TO DO
In your copy, repeat each record exactly and include no pictures.

[Version difference data]
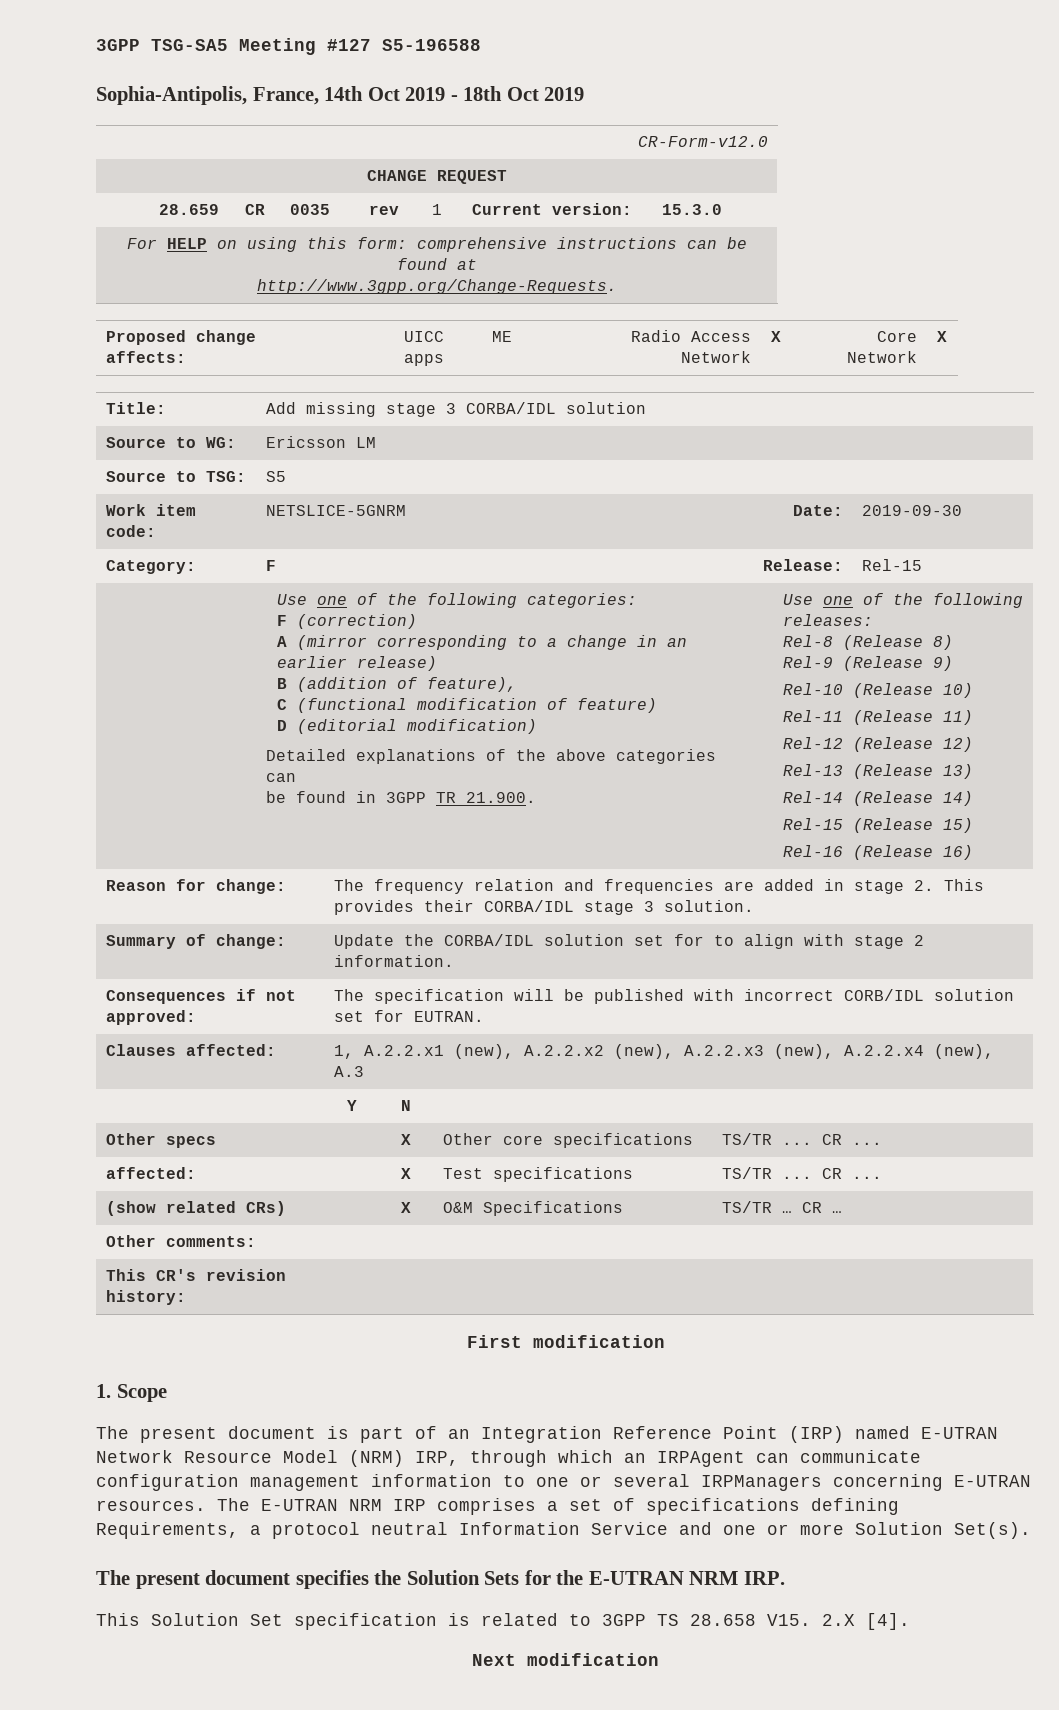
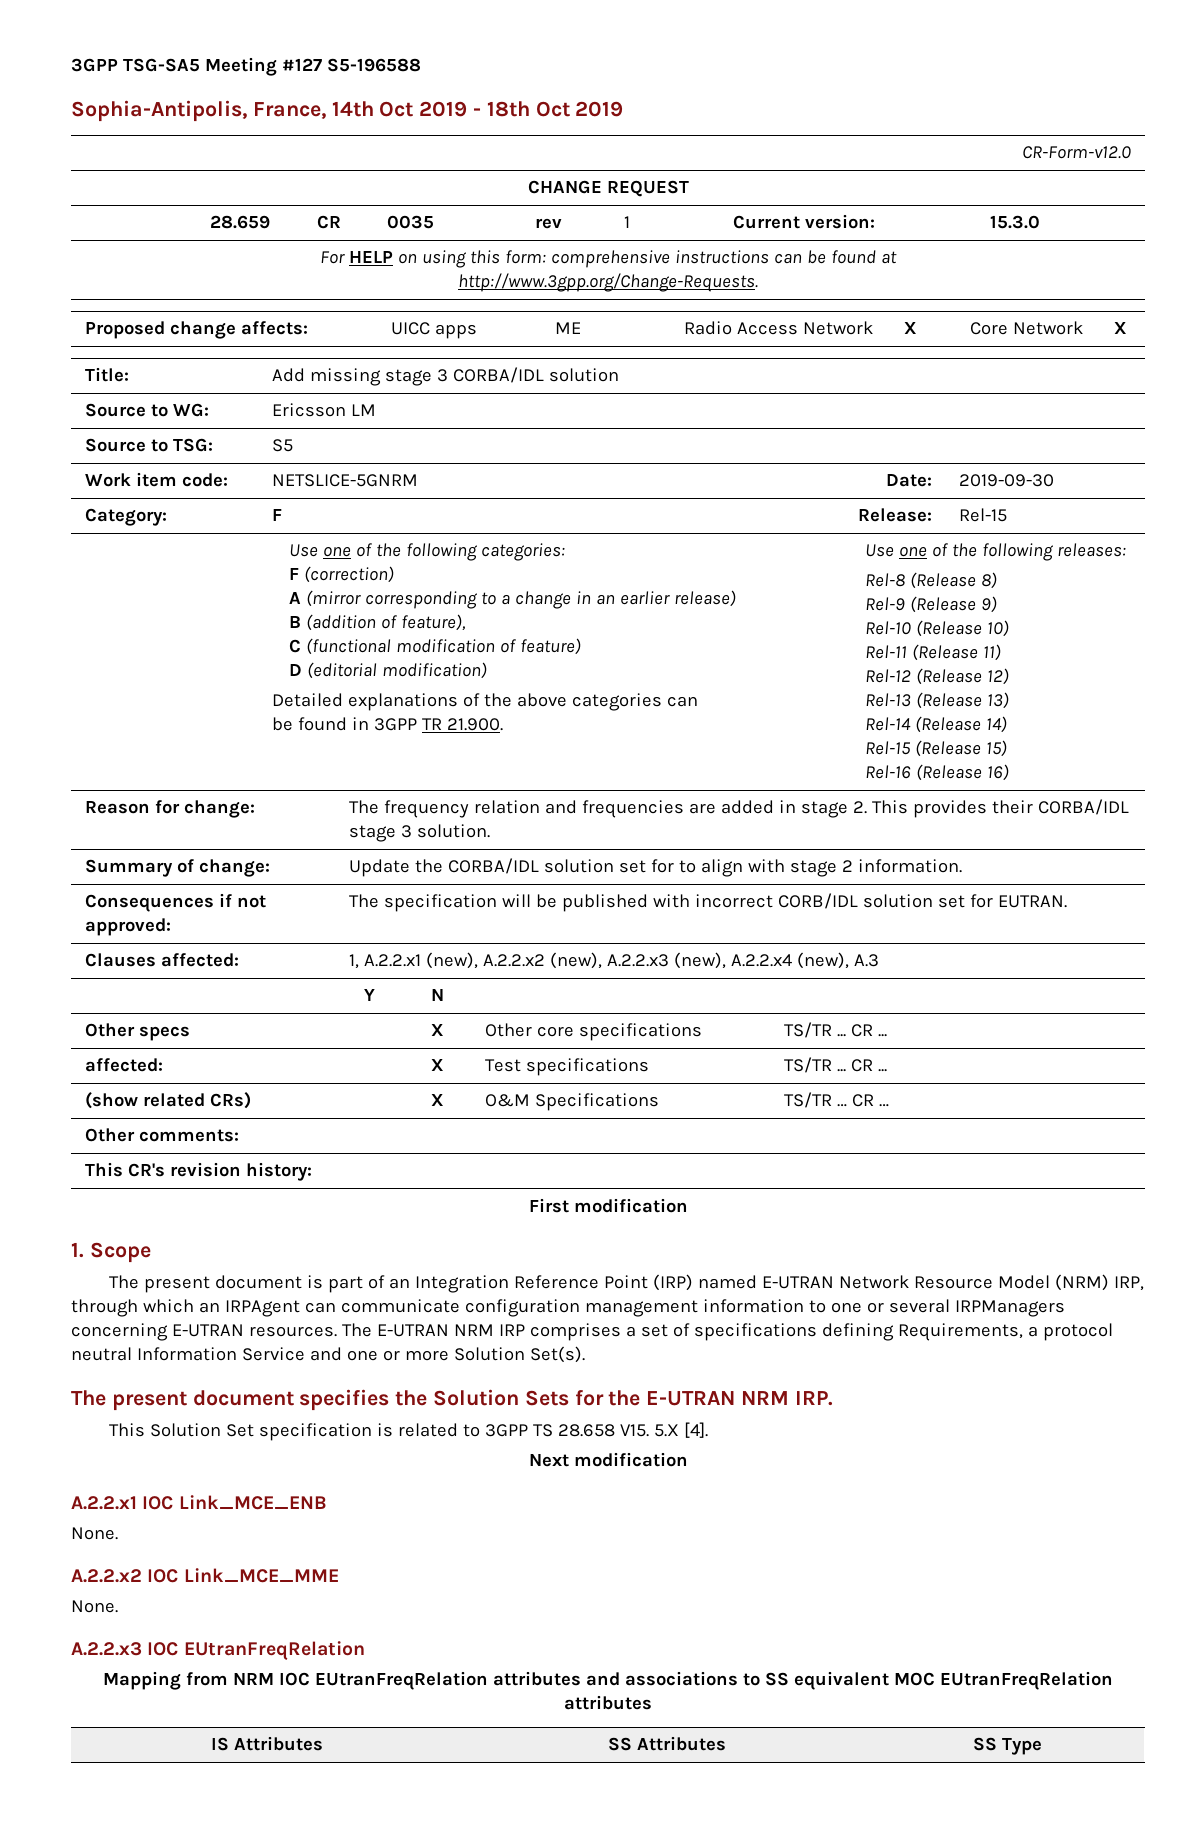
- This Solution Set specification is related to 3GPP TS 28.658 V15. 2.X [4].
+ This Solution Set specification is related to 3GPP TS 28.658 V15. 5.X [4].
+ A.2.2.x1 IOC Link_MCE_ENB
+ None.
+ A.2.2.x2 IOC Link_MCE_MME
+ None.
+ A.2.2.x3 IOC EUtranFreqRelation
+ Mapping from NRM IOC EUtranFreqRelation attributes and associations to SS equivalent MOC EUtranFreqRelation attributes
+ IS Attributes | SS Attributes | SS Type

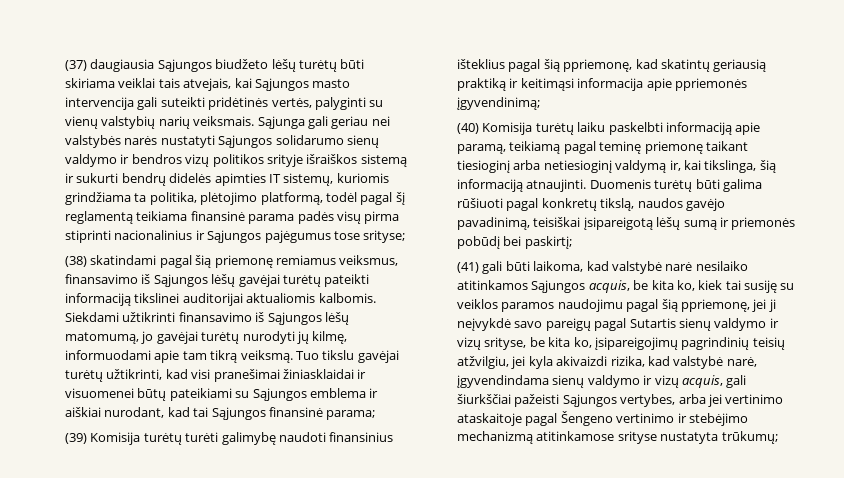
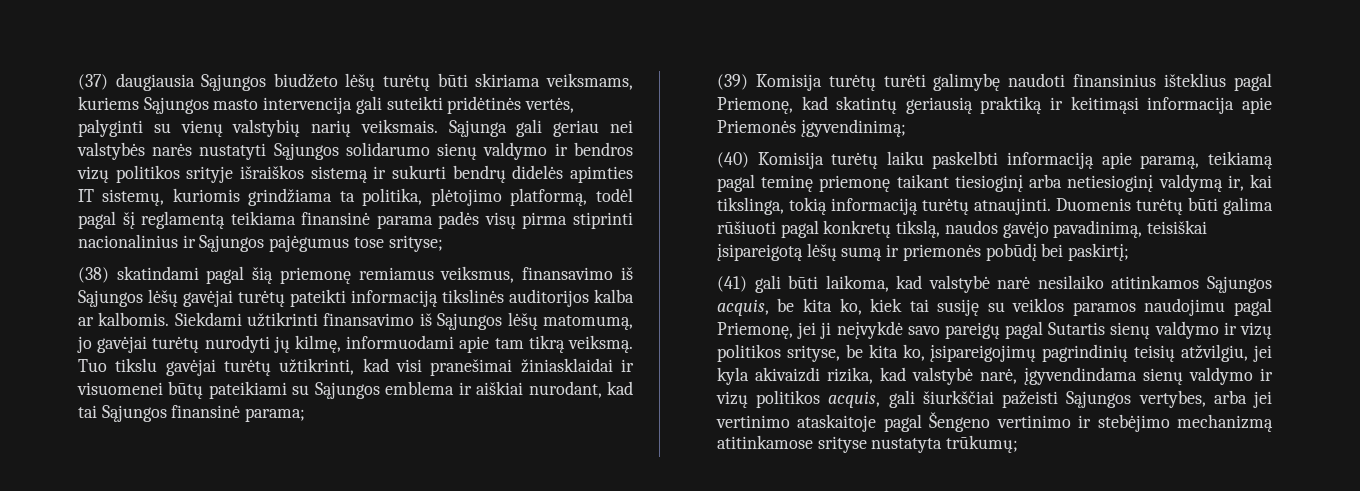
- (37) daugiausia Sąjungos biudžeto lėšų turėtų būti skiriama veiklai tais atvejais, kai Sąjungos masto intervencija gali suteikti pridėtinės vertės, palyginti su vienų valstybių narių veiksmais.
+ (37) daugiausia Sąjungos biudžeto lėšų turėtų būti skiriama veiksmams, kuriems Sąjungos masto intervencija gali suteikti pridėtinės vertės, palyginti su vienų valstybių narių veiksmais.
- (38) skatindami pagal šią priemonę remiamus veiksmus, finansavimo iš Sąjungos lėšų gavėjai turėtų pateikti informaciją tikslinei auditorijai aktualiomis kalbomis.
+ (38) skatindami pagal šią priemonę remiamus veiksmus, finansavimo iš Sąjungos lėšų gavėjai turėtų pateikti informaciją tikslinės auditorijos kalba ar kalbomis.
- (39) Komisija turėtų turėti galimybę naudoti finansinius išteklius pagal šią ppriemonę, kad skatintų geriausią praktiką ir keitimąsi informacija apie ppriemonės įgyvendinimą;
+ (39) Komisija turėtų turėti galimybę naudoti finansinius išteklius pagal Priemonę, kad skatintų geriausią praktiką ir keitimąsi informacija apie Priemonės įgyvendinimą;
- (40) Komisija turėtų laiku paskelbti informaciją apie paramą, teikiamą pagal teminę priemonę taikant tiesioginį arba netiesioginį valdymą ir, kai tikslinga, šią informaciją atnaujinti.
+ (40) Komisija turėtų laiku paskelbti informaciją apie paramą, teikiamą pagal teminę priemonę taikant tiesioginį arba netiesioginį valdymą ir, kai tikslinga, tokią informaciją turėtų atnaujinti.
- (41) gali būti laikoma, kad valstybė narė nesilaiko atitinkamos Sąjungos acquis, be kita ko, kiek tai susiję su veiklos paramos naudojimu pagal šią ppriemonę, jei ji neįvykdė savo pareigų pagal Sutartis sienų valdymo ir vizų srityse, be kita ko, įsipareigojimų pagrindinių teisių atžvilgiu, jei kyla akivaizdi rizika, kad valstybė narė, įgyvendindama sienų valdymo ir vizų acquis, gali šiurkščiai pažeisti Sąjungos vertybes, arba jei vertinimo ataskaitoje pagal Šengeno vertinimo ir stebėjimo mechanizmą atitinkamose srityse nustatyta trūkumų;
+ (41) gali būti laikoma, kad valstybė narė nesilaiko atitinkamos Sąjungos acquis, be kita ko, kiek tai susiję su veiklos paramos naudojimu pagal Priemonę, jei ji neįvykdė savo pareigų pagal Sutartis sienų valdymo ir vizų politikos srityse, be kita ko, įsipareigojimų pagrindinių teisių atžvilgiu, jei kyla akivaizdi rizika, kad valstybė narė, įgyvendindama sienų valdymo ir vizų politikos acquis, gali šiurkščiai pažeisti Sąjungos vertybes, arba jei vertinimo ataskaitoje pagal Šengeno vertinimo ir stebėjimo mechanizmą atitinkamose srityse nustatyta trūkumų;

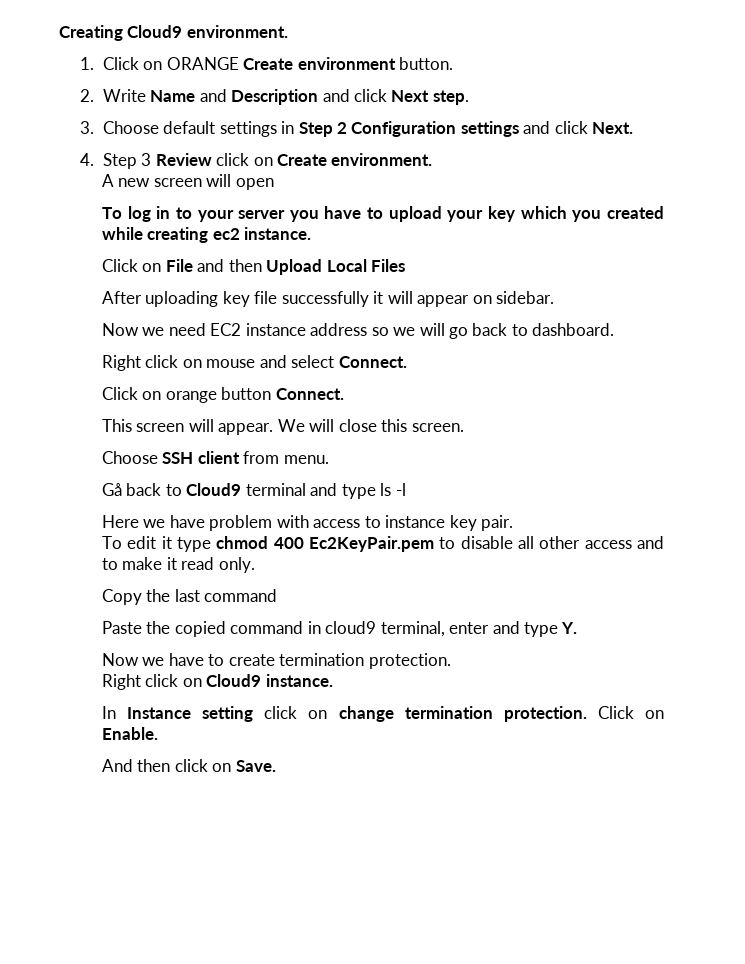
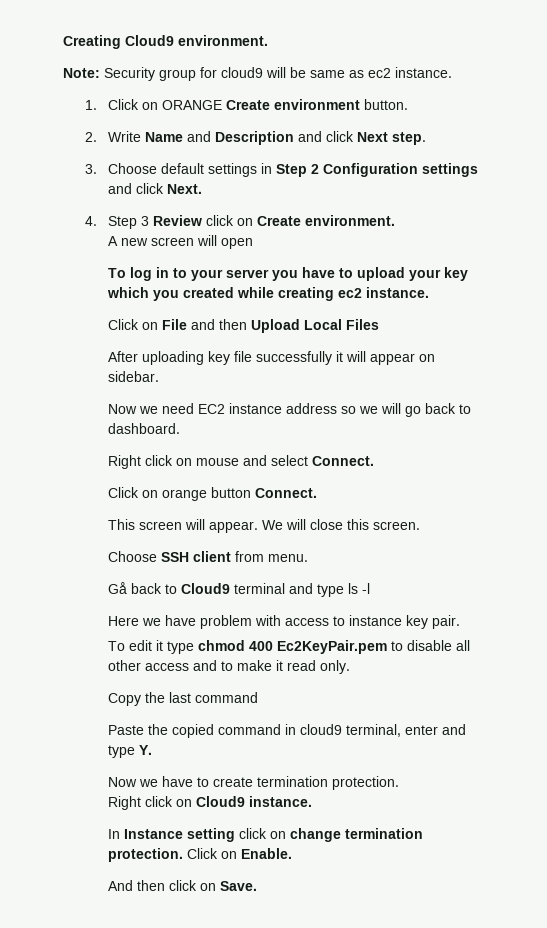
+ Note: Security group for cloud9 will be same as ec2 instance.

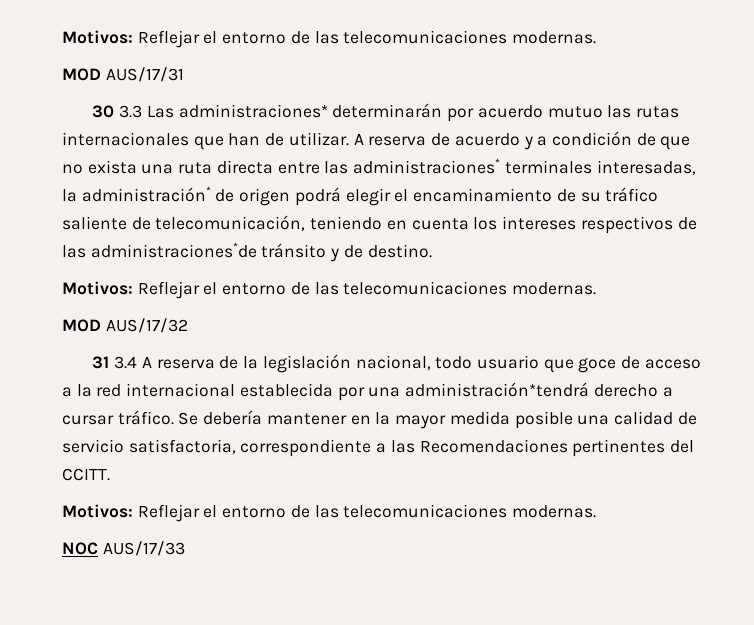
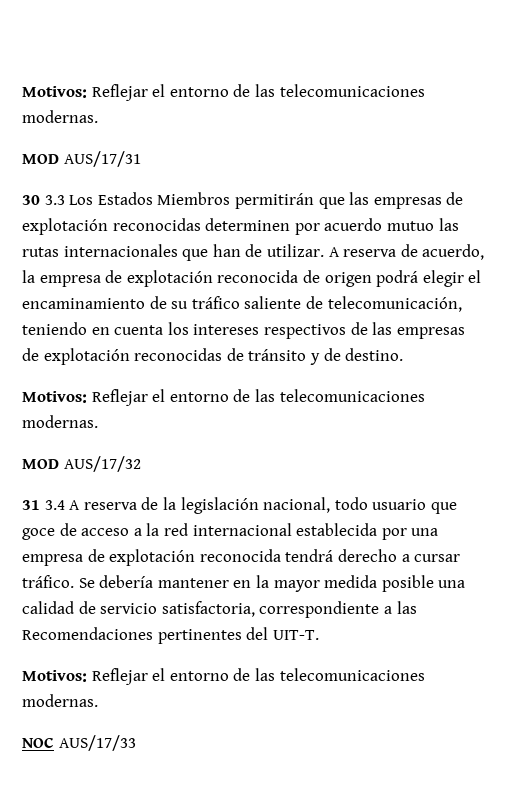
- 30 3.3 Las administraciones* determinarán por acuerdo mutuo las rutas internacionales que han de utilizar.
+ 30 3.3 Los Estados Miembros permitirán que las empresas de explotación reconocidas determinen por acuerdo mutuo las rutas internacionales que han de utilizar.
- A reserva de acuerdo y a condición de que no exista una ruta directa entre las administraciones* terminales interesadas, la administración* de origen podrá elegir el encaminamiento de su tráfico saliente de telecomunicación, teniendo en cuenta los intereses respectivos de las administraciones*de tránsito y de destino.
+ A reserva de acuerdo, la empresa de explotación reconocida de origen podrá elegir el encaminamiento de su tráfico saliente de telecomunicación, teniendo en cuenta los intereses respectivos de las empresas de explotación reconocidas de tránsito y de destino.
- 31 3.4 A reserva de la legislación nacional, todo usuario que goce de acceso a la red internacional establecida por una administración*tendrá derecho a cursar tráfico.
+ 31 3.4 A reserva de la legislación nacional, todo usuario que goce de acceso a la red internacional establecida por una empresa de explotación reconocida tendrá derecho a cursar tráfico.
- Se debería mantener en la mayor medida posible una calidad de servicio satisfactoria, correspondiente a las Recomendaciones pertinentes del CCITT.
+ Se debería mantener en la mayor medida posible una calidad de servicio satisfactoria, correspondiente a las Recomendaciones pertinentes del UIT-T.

TASK RESPONSE
- This Solution Set specification is related to 3GPP TS 28.658 V15. 2.X [4].
+ This Solution Set specification is related to 3GPP TS 28.658 V15. 5.X [4].
+ A.2.2.x1 IOC Link_MCE_ENB
+ None.
+ A.2.2.x2 IOC Link_MCE_MME
+ None.
+ A.2.2.x3 IOC EUtranFreqRelation
+ Mapping from NRM IOC EUtranFreqRelation attributes and associations to SS equivalent MOC EUtranFreqRelation attributes
+ IS Attributes | SS Attributes | SS Type

- (37) daugiausia Sąjungos biudžeto lėšų turėtų būti skiriama veiklai tais atvejais, kai Sąjungos masto intervencija gali suteikti pridėtinės vertės, palyginti su vienų valstybių narių veiksmais.
+ (37) daugiausia Sąjungos biudžeto lėšų turėtų būti skiriama veiksmams, kuriems Sąjungos masto intervencija gali suteikti pridėtinės vertės, palyginti su vienų valstybių narių veiksmais.
- (38) skatindami pagal šią priemonę remiamus veiksmus, finansavimo iš Sąjungos lėšų gavėjai turėtų pateikti informaciją tikslinei auditorijai aktualiomis kalbomis.
+ (38) skatindami pagal šią priemonę remiamus veiksmus, finansavimo iš Sąjungos lėšų gavėjai turėtų pateikti informaciją tikslinės auditorijos kalba ar kalbomis.
- (39) Komisija turėtų turėti galimybę naudoti finansinius išteklius pagal šią ppriemonę, kad skatintų geriausią praktiką ir keitimąsi informacija apie ppriemonės įgyvendinimą;
+ (39) Komisija turėtų turėti galimybę naudoti finansinius išteklius pagal Priemonę, kad skatintų geriausią praktiką ir keitimąsi informacija apie Priemonės įgyvendinimą;
- (40) Komisija turėtų laiku paskelbti informaciją apie paramą, teikiamą pagal teminę priemonę taikant tiesioginį arba netiesioginį valdymą ir, kai tikslinga, šią informaciją atnaujinti.
+ (40) Komisija turėtų laiku paskelbti informaciją apie paramą, teikiamą pagal teminę priemonę taikant tiesioginį arba netiesioginį valdymą ir, kai tikslinga, tokią informaciją turėtų atnaujinti.
- (41) gali būti laikoma, kad valstybė narė nesilaiko atitinkamos Sąjungos acquis, be kita ko, kiek tai susiję su veiklos paramos naudojimu pagal šią ppriemonę, jei ji neįvykdė savo pareigų pagal Sutartis sienų valdymo ir vizų srityse, be kita ko, įsipareigojimų pagrindinių teisių atžvilgiu, jei kyla akivaizdi rizika, kad valstybė narė, įgyvendindama sienų valdymo ir vizų acquis, gali šiurkščiai pažeisti Sąjungos vertybes, arba jei vertinimo ataskaitoje pagal Šengeno vertinimo ir stebėjimo mechanizmą atitinkamose srityse nustatyta trūkumų;
+ (41) gali būti laikoma, kad valstybė narė nesilaiko atitinkamos Sąjungos acquis, be kita ko, kiek tai susiję su veiklos paramos naudojimu pagal Priemonę, jei ji neįvykdė savo pareigų pagal Sutartis sienų valdymo ir vizų politikos srityse, be kita ko, įsipareigojimų pagrindinių teisių atžvilgiu, jei kyla akivaizdi rizika, kad valstybė narė, įgyvendindama sienų valdymo ir vizų politikos acquis, gali šiurkščiai pažeisti Sąjungos vertybes, arba jei vertinimo ataskaitoje pagal Šengeno vertinimo ir stebėjimo mechanizmą atitinkamose srityse nustatyta trūkumų;

+ Note: Security group for cloud9 will be same as ec2 instance.

- 30 3.3 Las administraciones* determinarán por acuerdo mutuo las rutas internacionales que han de utilizar.
+ 30 3.3 Los Estados Miembros permitirán que las empresas de explotación reconocidas determinen por acuerdo mutuo las rutas internacionales que han de utilizar.
- A reserva de acuerdo y a condición de que no exista una ruta directa entre las administraciones* terminales interesadas, la administración* de origen podrá elegir el encaminamiento de su tráfico saliente de telecomunicación, teniendo en cuenta los intereses respectivos de las administraciones*de tránsito y de destino.
+ A reserva de acuerdo, la empresa de explotación reconocida de origen podrá elegir el encaminamiento de su tráfico saliente de telecomunicación, teniendo en cuenta los intereses respectivos de las empresas de explotación reconocidas de tránsito y de destino.
- 31 3.4 A reserva de la legislación nacional, todo usuario que goce de acceso a la red internacional establecida por una administración*tendrá derecho a cursar tráfico.
+ 31 3.4 A reserva de la legislación nacional, todo usuario que goce de acceso a la red internacional establecida por una empresa de explotación reconocida tendrá derecho a cursar tráfico.
- Se debería mantener en la mayor medida posible una calidad de servicio satisfactoria, correspondiente a las Recomendaciones pertinentes del CCITT.
+ Se debería mantener en la mayor medida posible una calidad de servicio satisfactoria, correspondiente a las Recomendaciones pertinentes del UIT-T.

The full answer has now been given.